Taliban leader reported in Kabul for talks
Taliban leader reported in Kabul for talks
According to the latest reports, Amir Khan Muttaqi, a senior Taliban leader, is in Kabul for consultations with non-Taliban political officials.
The Associated Press news agency says senior Taliban leader Amir Khan Muttaqi is in the Afghan capital negotiating with Kabul’s political leadership, including former President Hamid Karzai and Abdullah Abdullah, who once headed the country’s negotiating council.
The agency cited an official familiar with the talks and who spoke on condition of anonymity because he is not authorized to speak to the media.
Muttaqi was a higher education minister when the Taliban last ruled and he began making contacts with Afghan political leaders even before Afghan President Ashraf Ghani secretly slipped away from the Presidential Palace on the weekend.
The official says the talks underway in the Afghan capital are aimed at bringing other non-Taliban leaders into the government that Taliban spokesman Suhail Shaheen has said will be an “inclusive Afghan government”.
Afghans familiar with the talks say some rounds have gone late into the night and have been underway since soon after Ghani’s departure.
Military evacuation flights take off from Kabul
Military flights evacuating diplomats and civilians from Afghanistan started taking off on Tuesday morning, a Western security official at Kabul airport told the Reuters news agency.
The airport runway and tarmac, overrun on Monday by thousands of people desperate to flee from the Afghanistan capital, are now clear of crowds, the official said.
US forces, which are in charge at the airport, had halted the evacuation flights because of the chaos.
UN chief urges countries to accept refugees from Afghanistan
UN chief Antonio Guterres is urging all countries to accept Afghan refugees and refrain from deportations.
The world is watching events in the country “with a heavy heart”, he said on Twitter.
“Afghans have known generations of war & hardship.

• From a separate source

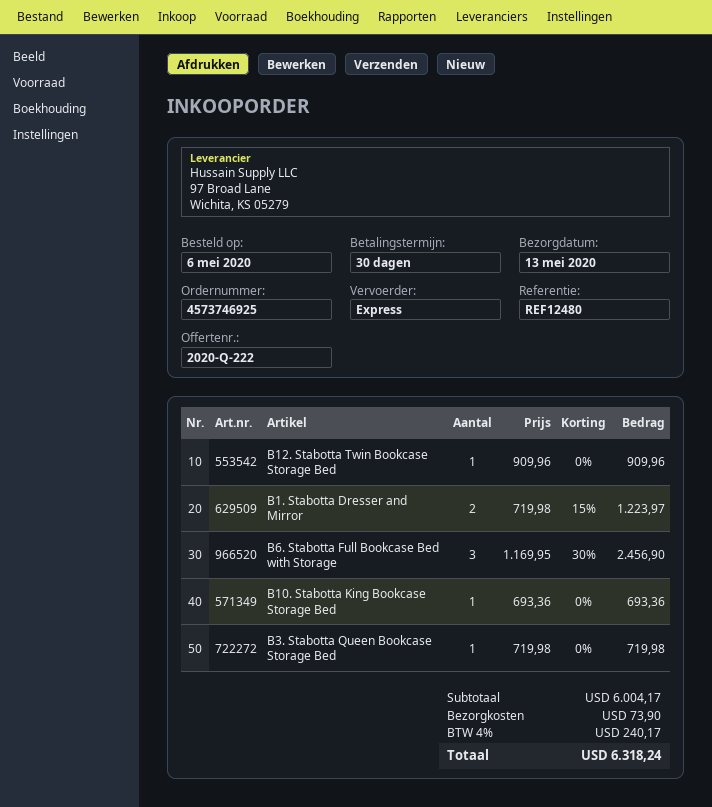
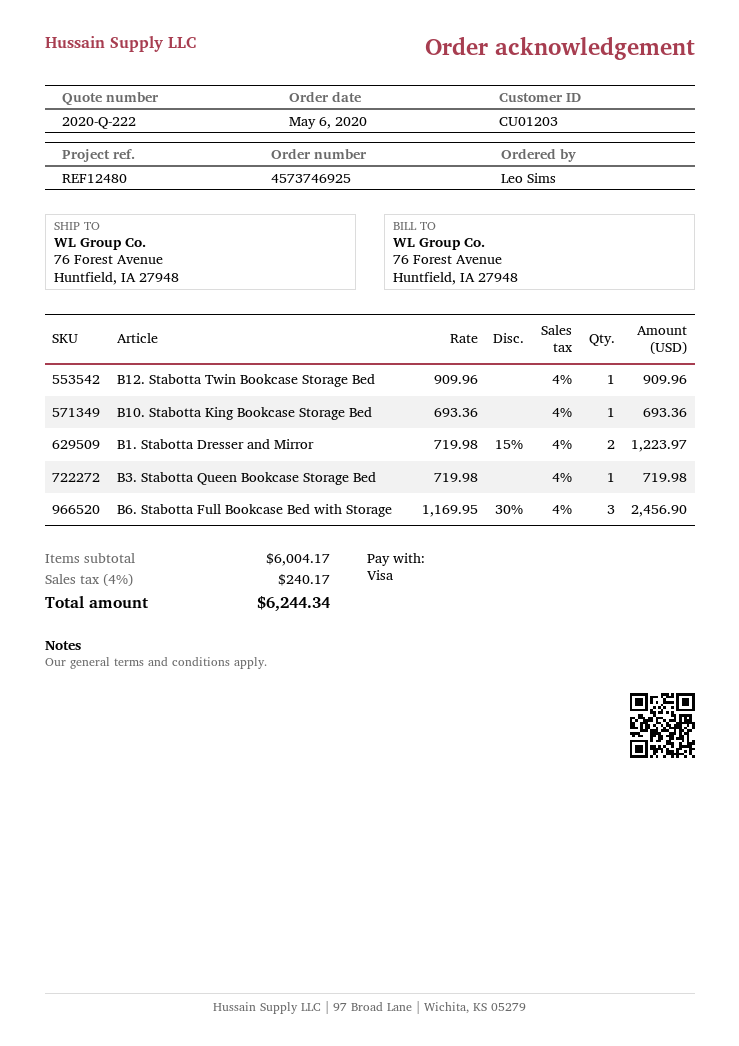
shipping: 73.90 -> none
total: 6318.24 -> 6244.34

They deserve our full support.”
Kabul Airport reopened for evacuation operations
Kabul’s airport reopened early Tuesday Afghanistan time after being closed for hours by US forces following a breakdown in security on the tarmac that interrupted evacuation operations, a US general said.
The airport reopened at 1935 GMT Monday, said Major General Hank Taylor, a logistics specialist on the Pentagon’s Joint Chiefs of Staff, NDTV reported.
He said a C-17 transport aircraft had landed with US Marines aboard, and a second one loaded with an army unit was to land soon, to help establish security for the airport.
Taylor said the United States was “in charge of air traffic control” at Hamid Karzai International Airport (HKIA) for military and commercial flights.
He added that there were already about 2,500 US troops in Kabul to help organize the evacuation of thousands of Americans and Afghans who worked for them as translators and in other jobs.
By the end of Monday, US time, he said there could be 3,000 to 3,500 on the ground.
“Our focus right now is to maintain security at HKIA, to continue to expedite flight operations while safeguarding Americans and Afghan civilians,” he said.
The airport was shut down Monday after crowds of civilians surged onto the runways, the Pentagon said.
Videos taken from the airport showed hundreds of Afghans flooding onto the runways and trying to impede the takeoff of one of the US transports.
Several people were killed as the US military opened fire on Afghans at the Kabul airport, a source in the security forces told Sputnik on 16 August.
Agence France-Presse reported earlier, citing an eyewitness, that the US military fired warning shots to push crowds back from the runway.
According to the Wall Street Journal, three people have been shot dead in the shootings.
German military transport plane lands in Kabul for evacuation
A German Air Force A400M transport aircraft has landed in Kabul to begin the evacuation of German citizens from Afghanistan, security sources tell the DPA news agency.